Data records
____
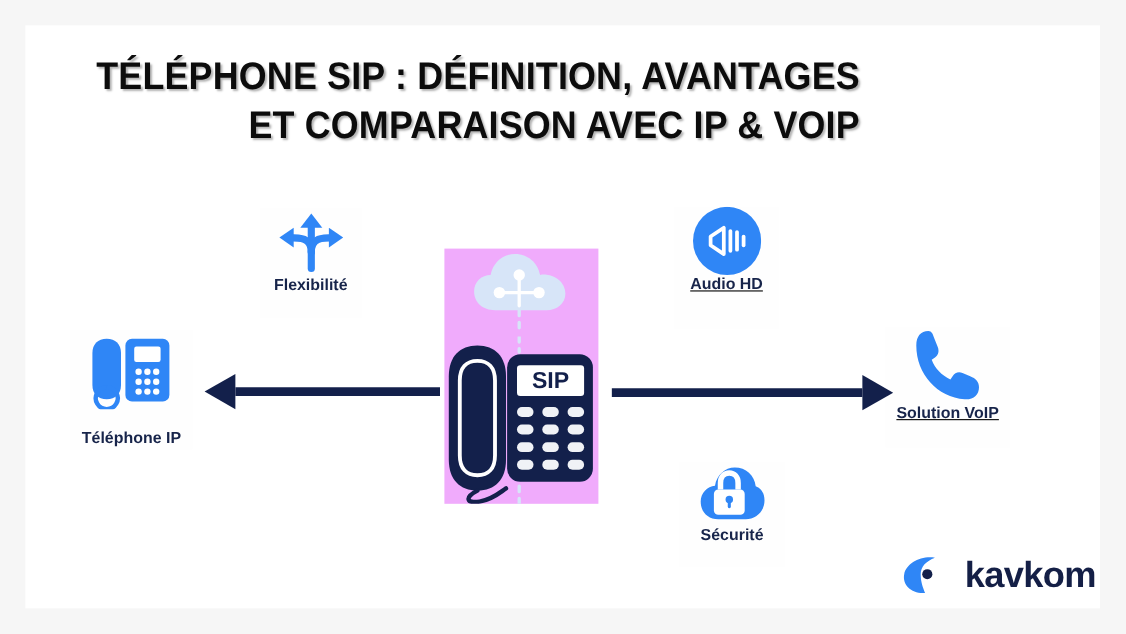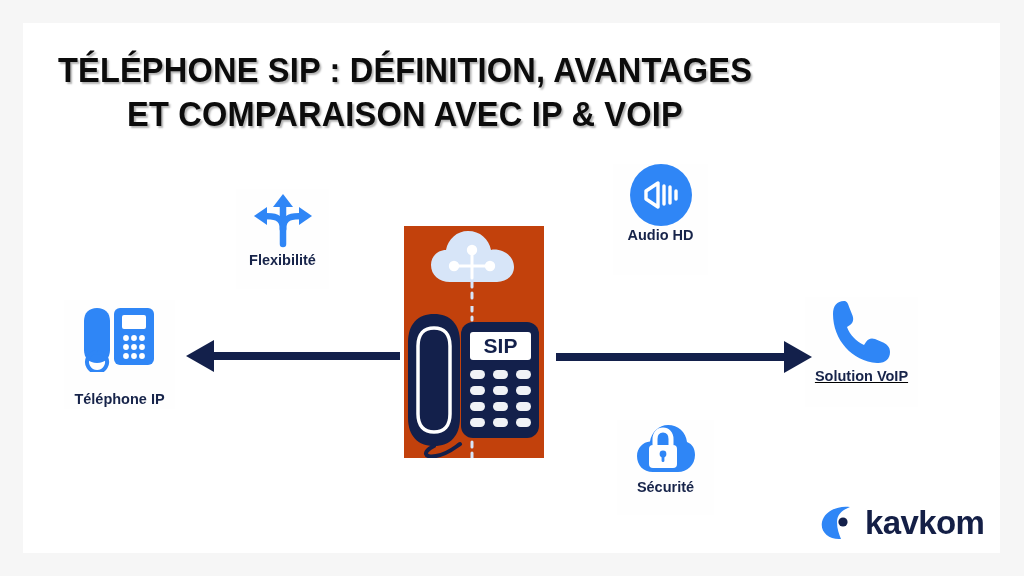--- a/index.html
+++ b/index.html
@@ -30,21 +30,21 @@
     height: 530px;
     background: #ffffff;
   }
 
   
   .title-wrap {
     position: absolute;
     left: 0;
     top: 48px;
     width: 810px;
-    text-align: center;
+    text-align: right;
   }
   .title-line {
     font-family: "Liberation Sans", sans-serif;
     font-weight: bold;
     font-size: 35px;
     letter-spacing: 0.2px;
     line-height: 44px;
     color: #0c0c0c;
     transform: scaleX(0.93);
     text-shadow: 2px 2px 2px rgba(0,0,0,0.30);
@@ -70,34 +70,34 @@
     white-space: nowrap;
   }
   .icon-box {
     display: flex;
     align-items: center;
     justify-content: center;
   }
 
   
   #feat-flexibilite { left: 236px; top: 189px; width: 93px; height: 100px; align-items: center; }
-  #feat-audio       { left: 613px; top: 164px; width: 95px; height: 111px; }
+  #feat-audio       { left: 613px; top: 188px; width: 95px; height: 111px; text-decoration: underline; }
   #feat-telephoneip { left: 64px;  top: 300px; width: 111px; height: 109px; justify-content: space-between; }
   #feat-voip        { left: 805px; top: 297px; width: 113px; height: 110px; text-decoration: underline; }
   #feat-reduction   { left: 237px; top: 410px; width: 106px; height: 107px; }
   #feat-securite    { left: 617px; top: 420px; width: 97px; height: 95px; text-align: right; }
 
   
   #center-group {
     position: absolute;
     left: 404px;
     top: 226px;
     width: 140px;
     height: 232px;
-    background: #c2410c;
+    background: #f0abfc;
   }
   .cloud-svg {
     position: absolute;
     left: 22px;
     top: 0px;
   }
   .phone-svg {
     position: absolute;
     left: 0px;
     top: 80px;
@@ -110,21 +110,21 @@
   #arrow-left  { left: 184px; top: 336px; }
   #arrow-right { left: 556px; top: 337px; }
 
   
   #logo {
     position: absolute;
     left: 819px;
     top: 503px;
     display: flex;
     align-items: center;
-    gap: 12px;
+    gap: 24px;
   }
   #logo .logo-text {
     font-family: "Liberation Sans", sans-serif;
     font-weight: bold;
     font-size: 33px;
     letter-spacing: -0.6px;
     color: #141f46;
     line-height: 33px;
   }
 </style>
____
Problem to work on: Please reproduce the entries above exactly, omitting every picture.

Written solution:
--- a/index.html
+++ b/index.html
@@ -30,21 +30,21 @@
     height: 530px;
     background: #ffffff;
   }
 
   
   .title-wrap {
     position: absolute;
     left: 0;
     top: 48px;
     width: 810px;
-    text-align: center;
+    text-align: right;
   }
   .title-line {
     font-family: "Liberation Sans", sans-serif;
     font-weight: bold;
     font-size: 35px;
     letter-spacing: 0.2px;
     line-height: 44px;
     color: #0c0c0c;
     transform: scaleX(0.93);
     text-shadow: 2px 2px 2px rgba(0,0,0,0.30);
@@ -70,34 +70,34 @@
     white-space: nowrap;
   }
   .icon-box {
     display: flex;
     align-items: center;
     justify-content: center;
   }
 
   
   #feat-flexibilite { left: 236px; top: 189px; width: 93px; height: 100px; align-items: center; }
-  #feat-audio       { left: 613px; top: 164px; width: 95px; height: 111px; }
+  #feat-audio       { left: 613px; top: 188px; width: 95px; height: 111px; text-decoration: underline; }
   #feat-telephoneip { left: 64px;  top: 300px; width: 111px; height: 109px; justify-content: space-between; }
   #feat-voip        { left: 805px; top: 297px; width: 113px; height: 110px; text-decoration: underline; }
   #feat-reduction   { left: 237px; top: 410px; width: 106px; height: 107px; }
   #feat-securite    { left: 617px; top: 420px; width: 97px; height: 95px; text-align: right; }
 
   
   #center-group {
     position: absolute;
     left: 404px;
     top: 226px;
     width: 140px;
     height: 232px;
-    background: #c2410c;
+    background: #f0abfc;
   }
   .cloud-svg {
     position: absolute;
     left: 22px;
     top: 0px;
   }
   .phone-svg {
     position: absolute;
     left: 0px;
     top: 80px;
@@ -110,21 +110,21 @@
   #arrow-left  { left: 184px; top: 336px; }
   #arrow-right { left: 556px; top: 337px; }
 
   
   #logo {
     position: absolute;
     left: 819px;
     top: 503px;
     display: flex;
     align-items: center;
-    gap: 12px;
+    gap: 24px;
   }
   #logo .logo-text {
     font-family: "Liberation Sans", sans-serif;
     font-weight: bold;
     font-size: 33px;
     letter-spacing: -0.6px;
     color: #141f46;
     line-height: 33px;
   }
 </style>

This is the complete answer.